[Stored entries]
+ + + + +
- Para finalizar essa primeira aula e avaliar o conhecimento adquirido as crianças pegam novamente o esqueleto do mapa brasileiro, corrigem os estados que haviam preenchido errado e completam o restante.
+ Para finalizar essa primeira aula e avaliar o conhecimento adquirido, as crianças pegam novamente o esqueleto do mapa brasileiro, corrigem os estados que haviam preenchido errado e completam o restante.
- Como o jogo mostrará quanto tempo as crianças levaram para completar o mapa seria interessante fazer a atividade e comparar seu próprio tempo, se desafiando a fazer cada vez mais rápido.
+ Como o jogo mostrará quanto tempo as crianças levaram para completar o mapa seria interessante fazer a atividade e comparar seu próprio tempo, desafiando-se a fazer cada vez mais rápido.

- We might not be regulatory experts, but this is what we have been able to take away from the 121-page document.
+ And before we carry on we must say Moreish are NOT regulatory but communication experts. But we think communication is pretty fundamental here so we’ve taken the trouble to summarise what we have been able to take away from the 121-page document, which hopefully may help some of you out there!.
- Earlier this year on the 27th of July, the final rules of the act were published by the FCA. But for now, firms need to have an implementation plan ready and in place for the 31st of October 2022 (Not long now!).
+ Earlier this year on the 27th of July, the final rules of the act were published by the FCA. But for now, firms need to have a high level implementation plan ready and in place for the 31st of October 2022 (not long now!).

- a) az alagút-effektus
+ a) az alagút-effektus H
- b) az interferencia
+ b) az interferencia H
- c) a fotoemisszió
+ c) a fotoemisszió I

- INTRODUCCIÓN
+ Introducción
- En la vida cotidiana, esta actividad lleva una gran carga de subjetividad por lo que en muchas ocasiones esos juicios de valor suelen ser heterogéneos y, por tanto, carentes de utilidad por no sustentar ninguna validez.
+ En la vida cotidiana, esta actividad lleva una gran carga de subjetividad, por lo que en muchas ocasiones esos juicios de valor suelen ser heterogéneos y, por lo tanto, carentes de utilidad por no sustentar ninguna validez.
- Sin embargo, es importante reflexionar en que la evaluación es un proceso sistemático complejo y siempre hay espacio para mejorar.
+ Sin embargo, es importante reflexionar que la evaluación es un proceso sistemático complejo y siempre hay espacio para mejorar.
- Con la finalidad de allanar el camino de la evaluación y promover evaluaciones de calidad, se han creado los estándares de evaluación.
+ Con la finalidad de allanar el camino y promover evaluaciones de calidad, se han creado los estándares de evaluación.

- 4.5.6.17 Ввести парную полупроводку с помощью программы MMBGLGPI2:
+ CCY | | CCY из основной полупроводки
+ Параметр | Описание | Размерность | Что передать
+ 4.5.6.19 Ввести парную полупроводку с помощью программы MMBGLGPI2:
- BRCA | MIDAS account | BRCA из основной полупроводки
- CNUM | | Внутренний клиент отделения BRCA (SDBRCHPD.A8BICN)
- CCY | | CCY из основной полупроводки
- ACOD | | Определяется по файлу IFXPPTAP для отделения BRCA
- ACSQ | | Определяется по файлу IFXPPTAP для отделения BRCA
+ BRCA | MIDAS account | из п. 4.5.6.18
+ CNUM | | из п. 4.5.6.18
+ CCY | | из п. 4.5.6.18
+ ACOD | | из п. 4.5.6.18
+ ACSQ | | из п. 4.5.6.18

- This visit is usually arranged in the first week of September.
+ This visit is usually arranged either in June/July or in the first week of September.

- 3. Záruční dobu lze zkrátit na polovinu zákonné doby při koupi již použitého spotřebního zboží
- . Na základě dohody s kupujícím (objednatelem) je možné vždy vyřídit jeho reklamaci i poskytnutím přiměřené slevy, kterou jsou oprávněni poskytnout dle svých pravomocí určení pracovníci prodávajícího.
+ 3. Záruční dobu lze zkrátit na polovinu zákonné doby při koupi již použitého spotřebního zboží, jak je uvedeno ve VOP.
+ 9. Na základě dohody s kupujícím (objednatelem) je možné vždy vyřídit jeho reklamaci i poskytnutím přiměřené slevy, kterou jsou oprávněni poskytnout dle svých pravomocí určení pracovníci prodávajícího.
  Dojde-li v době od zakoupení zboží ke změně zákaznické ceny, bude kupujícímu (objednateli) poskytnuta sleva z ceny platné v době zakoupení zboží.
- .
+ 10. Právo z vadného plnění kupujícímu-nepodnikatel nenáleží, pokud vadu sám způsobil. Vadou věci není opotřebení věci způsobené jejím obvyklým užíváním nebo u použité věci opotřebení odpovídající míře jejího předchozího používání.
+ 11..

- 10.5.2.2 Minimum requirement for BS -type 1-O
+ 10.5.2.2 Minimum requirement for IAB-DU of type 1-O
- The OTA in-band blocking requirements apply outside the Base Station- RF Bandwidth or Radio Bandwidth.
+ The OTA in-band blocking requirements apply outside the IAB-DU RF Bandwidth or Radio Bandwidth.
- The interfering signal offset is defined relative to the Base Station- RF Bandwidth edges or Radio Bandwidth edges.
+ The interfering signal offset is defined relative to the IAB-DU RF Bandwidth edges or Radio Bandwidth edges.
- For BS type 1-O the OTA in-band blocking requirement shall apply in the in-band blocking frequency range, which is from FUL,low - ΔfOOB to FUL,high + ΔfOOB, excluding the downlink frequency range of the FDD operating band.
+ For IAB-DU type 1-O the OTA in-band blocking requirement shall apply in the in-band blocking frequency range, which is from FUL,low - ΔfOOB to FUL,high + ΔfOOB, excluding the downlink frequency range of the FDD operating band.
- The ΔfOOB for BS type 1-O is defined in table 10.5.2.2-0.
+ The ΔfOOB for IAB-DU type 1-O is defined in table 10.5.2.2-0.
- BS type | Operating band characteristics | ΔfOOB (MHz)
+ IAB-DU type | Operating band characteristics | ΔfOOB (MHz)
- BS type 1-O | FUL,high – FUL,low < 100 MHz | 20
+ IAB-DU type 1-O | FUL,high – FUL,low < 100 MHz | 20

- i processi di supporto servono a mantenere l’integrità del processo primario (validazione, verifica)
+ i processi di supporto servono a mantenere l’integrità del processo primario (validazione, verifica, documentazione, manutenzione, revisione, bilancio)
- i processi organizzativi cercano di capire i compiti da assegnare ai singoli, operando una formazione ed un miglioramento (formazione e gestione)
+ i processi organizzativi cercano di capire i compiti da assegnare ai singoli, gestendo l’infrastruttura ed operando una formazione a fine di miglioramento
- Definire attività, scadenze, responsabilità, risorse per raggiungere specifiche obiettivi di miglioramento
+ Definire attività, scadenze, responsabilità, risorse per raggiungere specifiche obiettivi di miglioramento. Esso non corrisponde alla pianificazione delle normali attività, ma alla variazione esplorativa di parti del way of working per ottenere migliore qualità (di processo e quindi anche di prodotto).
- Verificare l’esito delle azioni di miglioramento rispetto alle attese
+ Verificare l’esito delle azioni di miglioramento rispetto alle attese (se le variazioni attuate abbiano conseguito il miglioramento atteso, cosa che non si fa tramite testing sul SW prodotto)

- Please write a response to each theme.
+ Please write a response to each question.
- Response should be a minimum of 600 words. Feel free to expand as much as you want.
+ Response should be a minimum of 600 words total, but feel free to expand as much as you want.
+ + + + +
### ASSIGNMENT:
For each line above that contains the word "poskytnutím", copy that line.

### ANSWER AREA:
- . Na základě dohody s kupujícím (objednatelem) je možné vždy vyřídit jeho reklamaci i poskytnutím přiměřené slevy, kterou jsou oprávněni poskytnout dle svých pravomocí určení pracovníci prodávajícího.
+ 9. Na základě dohody s kupujícím (objednatelem) je možné vždy vyřídit jeho reklamaci i poskytnutím přiměřené slevy, kterou jsou oprávněni poskytnout dle svých pravomocí určení pracovníci prodávajícího.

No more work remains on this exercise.